Я выудила себя из дебрей того мира, чтобы найти новый и он появился… Неожиданный, ну так что ж… Фаина, как легкий переменчивый ветер встряхнула меня, освободила от мраморной застылой неподвижности, взъерошила, раздразнила, заставила биться как мотылька в окно, чтобы найти выход. Она потянула за тот конец нити, который смог распутать клубок, и я благодарна ей за это, за то, что снова начинаю жить, вместо того, чтобы шарахаться в компании ушедших в иной мир призраков и теней. Смерть Глеба, а потом и других соприкасавшихся со мной людей, слишком травмировала меня, и поиск выхода явно затянулся. Казалось, из того помещения не ведет наружу ни одна дверь. Фаина милосердно открыла ее передо мной. Поэтому я позволю себе видеть в ней свет, желать ей не вынужденно скованной кандальной семейственности, но брака по любви, без стоптанных тапок, отвисших на коленках тренировочных и прочих, отдающих гнильцой примет.

Зазеркалье

Со Стасом она познакомилась на скучном заседании, вынужденная присутствовать там по работе. После мероприятия шеф планомерно представлял помощницу разным людям, одним из которых и оказался Стас – Станислав Алакшеев. На первый взгляд, ничего особенного и уж тем более рокового в нем не наблюдалось: стройный парень славянской внешности, светловолосый, сероглазый в обычном мышино-сером деловом костюме, сидевшим на нем, кстати, довольно средне, сдержанный синий галстук, незапоминающийся чуть слышный парфюм – одним словом, чиновник в привычном для себя антураже… Кажется, встретишь такого и пройдешь мимо, скользнув взглядом…
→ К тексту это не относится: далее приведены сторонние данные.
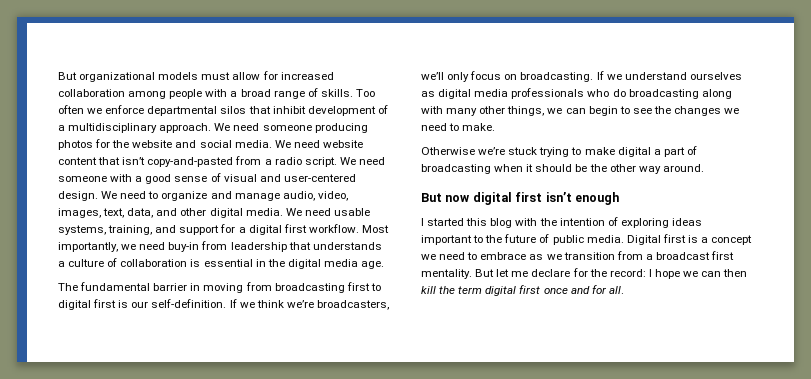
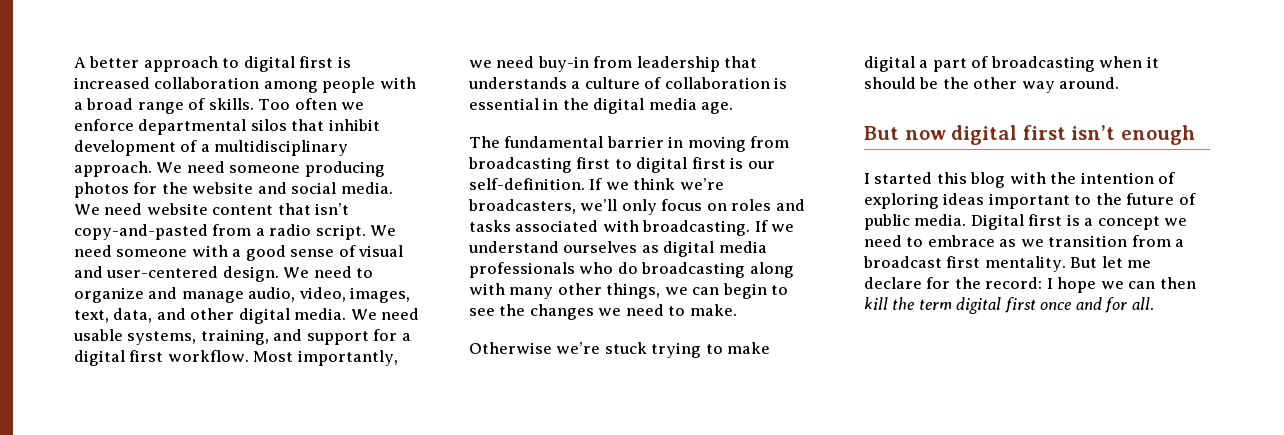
- But organizational models must allow for increased collaboration among people with a broad range of skills.
+ A better approach to digital first is increased collaboration among people with a broad range of skills.
- If we think we’re broadcasters, we’ll only focus on broadcasting.
+ If we think we’re broadcasters, we’ll only focus on roles and tasks associated with broadcasting.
Задержав руку Ули в своей значительно дольше положенного, он внимательно посмотрел ей в глаза, отчего у нее по всему телу прошла странная пунктирная дрожь – внезапно Ульяне показалось, что эта встреча предопределена свыше, кем-то, выстроившим звезды в определенном порядке специально ради этого случая. Глупость, конечно. Высокопарная сентиментальная глупость, свойственная дешевым историям глянцевых журнальчиков для скучающих домохозяек и неудачниц, мечтающих о модельной внешности и муже-миллионере, но с грустью каждое утро заглядывающих в зеркало. Она зажала его визитку в руке, а вечером выбросила происшествие из головы, сунув клочок картона в общую визитницу – для коллекции. По своей взбалмошной натуре она не удержалась и сделала некий шаг навстречу: послала приглашение на одно из мероприятий, но он даже не ответил, не говоря уже о появлении. Страдать иллюзиями Уле несвойственно, выводы напрашивались сами, она пожала плечами и заставила себя забыть.